A fortnight has passed since this country paused on Anzac Day to honour the commitment and sacrifice made by our returned servicemen and servicewomen. Services were held right across the country to acknowledge veterans in our community. Particularly in Richmond, it is wonderful to see more people coming out each year to these services, whether it be the dawn services or the marches during the day. It was an absolute honour that Peter Cosgrove was able to attend the march and the service that we had at Kingscliff. It was wonderful to see so many younger children involved and taking the time to remember and respect the service of so many.

As I stated earlier, my electorate of Richmond does have one of the largest numbers of veterans in the country.
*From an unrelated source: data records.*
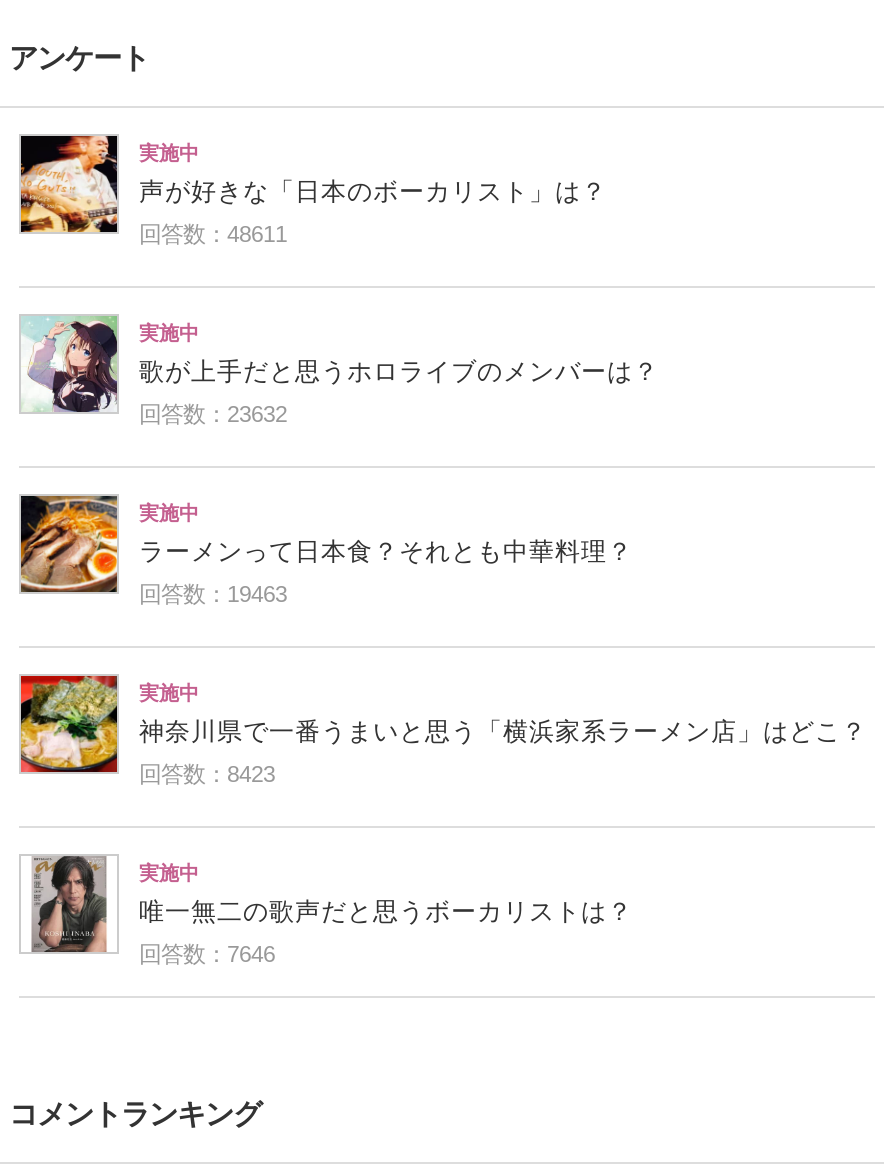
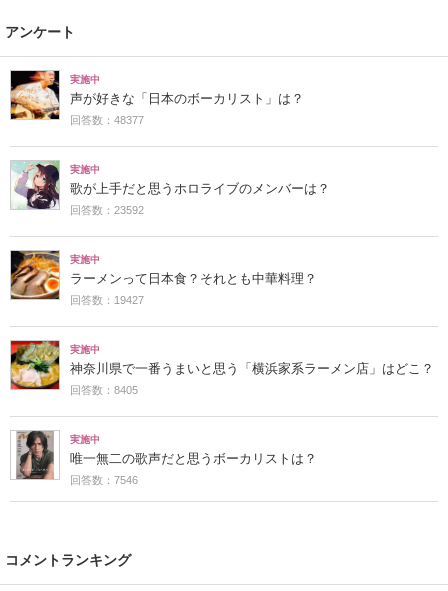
- 回答数：48611
+ 回答数：48377

- 回答数：23632
+ 回答数：23592

- 回答数：19463
+ 回答数：19427

- 回答数：8423
+ 回答数：8405

- 回答数：7646
+ 回答数：7546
One of my greatest honours as an MP is being able to constantly meet with them and the local RSLs and different veterans groups throughout the community, work with them and hear their concerns firsthand. I am sure we all agree it is moving to hear those stories when they speak of their experiences, their service and their often great hardship and sacrifice. But it also inspires me to fight for recognition for them and their service. It was wonderful to see so many people recognising that service on Anzac Day.

Previous speakers have said that, with different community functions of late, we have been able to recognise them through the presentation of the ADMs. Last year in Richmond many community groups worked together with veterans groups to have the first Richmond Remembers event—which is a week-long series of events involving schoolchildren and the community—in which we took time to remember the service of veterans from all conflicts. It is an event that I hope will continue for many years, as everyone in our community remembers the service of so many.

In conclusion, I reiterate that Labor supports the changes I outlined earlier. We are pleased that the government has put them forward and is dealing with the anomalies that have occurred through the amendments to the original legislation. With regard to issues facing veterans and their families, however, I emphasise that there is much more to be done in this area. It is quite disheartening that the Howard government has often neglected to deal with the unique difficulties that veterans and their families face. As I have said, federal Labor has already put forward a plan to rectify the area of indexation of the pensions provided to our most severely disabled war veterans. Again, I strongly urge the Howard government to see the injustice of the system currently in place and to do the right thing and introduce legislation which would deal with it. It would certainly receive great support right across the chamber. This is an area that has to be addressed.

I am very privileged to represent the many hundreds of veterans living in the Richmond electorate. I believe our nation is indebted to those courageous Australians who put their lives on the line in the service of our country and I remain absolute in my commitment to honouring them and their place in our history.